This measure of stock market breadth has hit its highest in a decade. Is that bullish or bearish for stocks?
- The percentage of NYSE stocks above their 200-day average has reached 83%, its highest since 2010.
- 2009/10 ushered in a 10-year bull market BUT there was a 20% correction after this indicator last hit this level
- Stocks above the 200 DMA is a measure of market breadth, or how many stocks within a market or index are participating in a move
- Bullish view: the more stocks participating in the rally, the more durable the rally
- Bearish view: sentiment may be getting overcrowded in the short term, meaning a pullback could be due
S&P 500 vs. Stocks above 200 DMA (MMTH) (10-years)
Definition: Market breadth
Market breath is a measure of how many stocks are rising relative to how many stocks are falling in an index or stock exchange.
It is used by traders to determine the ‘healthiness’ of a market. If lots of the underlying stocks within an index are rising with the index, it is considered a healthier scenario than when just a few stocks are pulling the index higher. When the breadth is higher, it means a drop in the value of a few stocks has less weight on the overall trend of the market.
The 200 DMA
The 200-day moving average is a line drawn on a price chart tracking the average price over the past 200 days, adjusting for each new day by adding the newest value and dropping off the oldest value. When a stock is above its 200-day moving average it is considered bullish and when a stock is below its moving average it is considered bearish.

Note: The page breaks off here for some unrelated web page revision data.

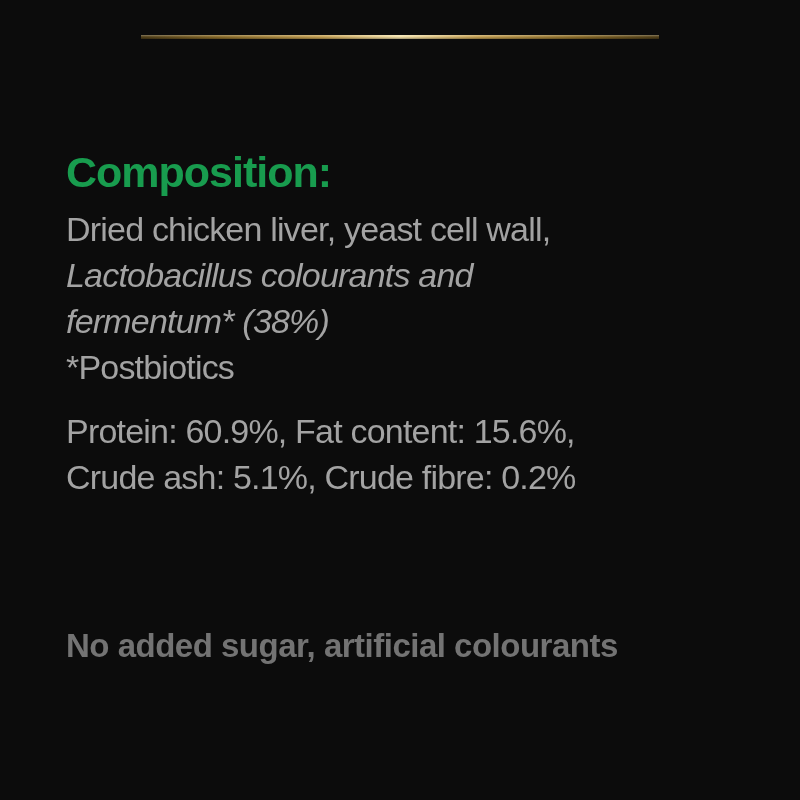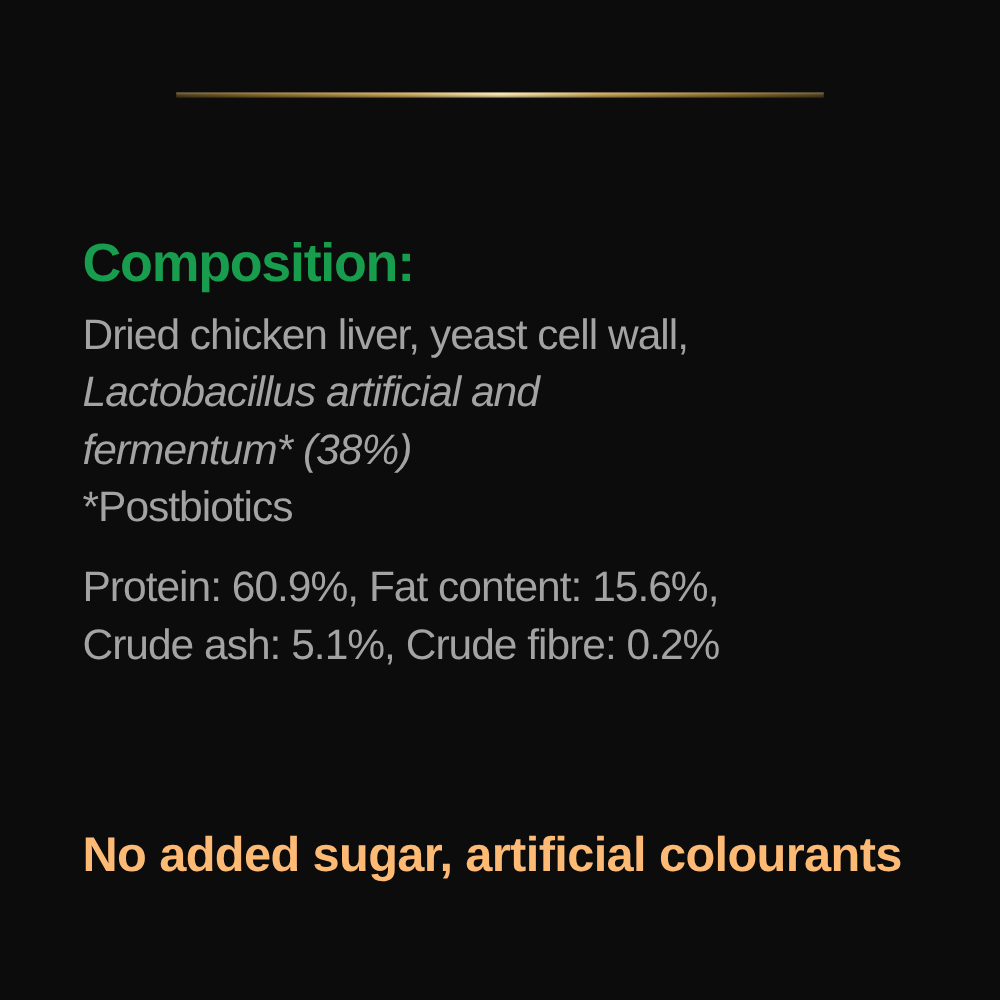--- a/index.html
+++ b/index.html
@@ -14,7 +14,6 @@
     background: #0c0c0c;
     overflow: hidden;
     font-family: "Liberation Sans", sans-serif;
-    margin-top: 39px;
   }
   .gold-rule {
     position: absolute;

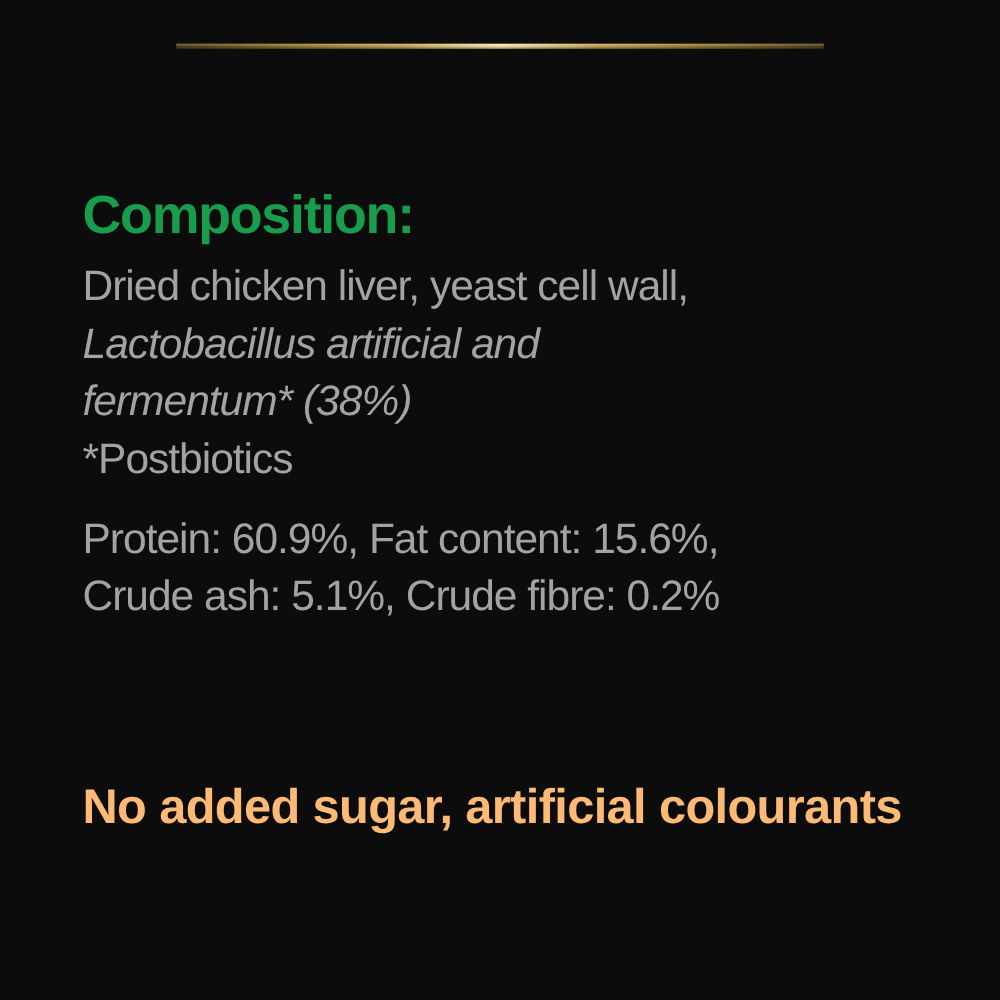--- a/index.html
+++ b/index.html
@@ -69,7 +69,7 @@
   <div class="section" id="composition-section">
     <h2 class="heading">Composition:</h2>
     <div class="body-line">Dried chicken liver, yeast cell wall,</div>
-    <div class="body-line italic">Lactobacillus artificial and</div>
+    <div class="body-line italic">Lactobacillus colourants and</div>
     <div class="body-line italic">fermentum* (38%)</div>
     <div class="body-line">*Postbiotics</div>
   </div>

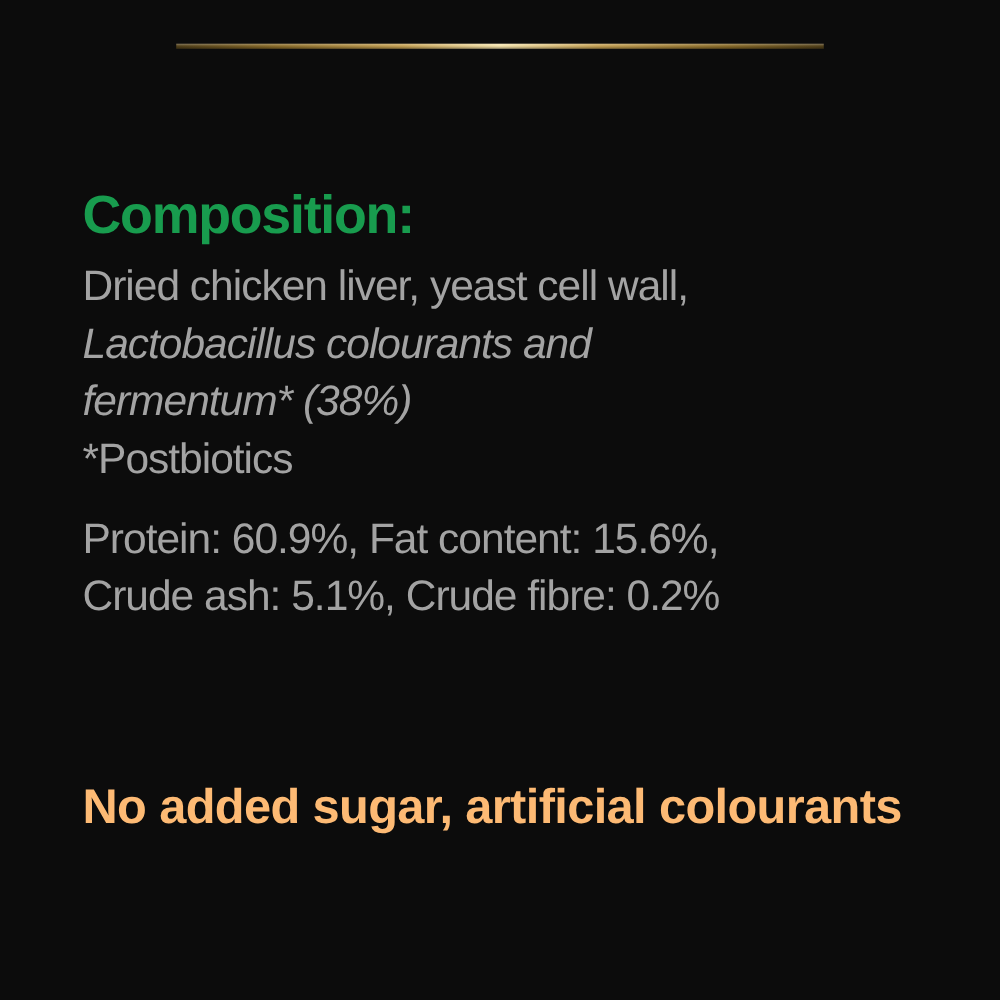--- a/index.html
+++ b/index.html
@@ -51,8 +51,8 @@
   .body-line.italic { font-style: italic; }
 
   .claim-line {
-    color: #fdba74;
-    font-size: 39px;
+    color: #737373;
+    font-size: 33px;
     font-weight: bold;
     line-height: 44px;
     letter-spacing: -0.5px;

As can be seen in the below comparison chart, typically rising markets will be characterised by rising market breath. A rising indicator above 50% indicates broad market strength, while a reading below 50% indicates broad weakness.
What about now?
Breadth indicators really only become useful in two circumstances:
- when they start to diverge from the price or
- when they reach an extreme.
The highest percentage of stocks above their 200-day moving average in a decade is noteworthy and can be considered an outlier – or extreme scenario. Stocks and breadth are moving in sync and so there is no divergence.
What does it tell us?
If we think back to what was happening in 2009/10 when this indicator was hitting these levels was that markets were rebounding strongly after the 2008 financial crisis. After the last reading of 83 in MMTH, US stock markets went on to have a 10-year bull market but it had a 20% correction first.
Stock market breadth at this kind of extreme means an underlying strong market that has reached extreme sentiment that could usher in a shorter term pullback. The indicator does not say how big this pullback will be but makes us a little more prepared for it.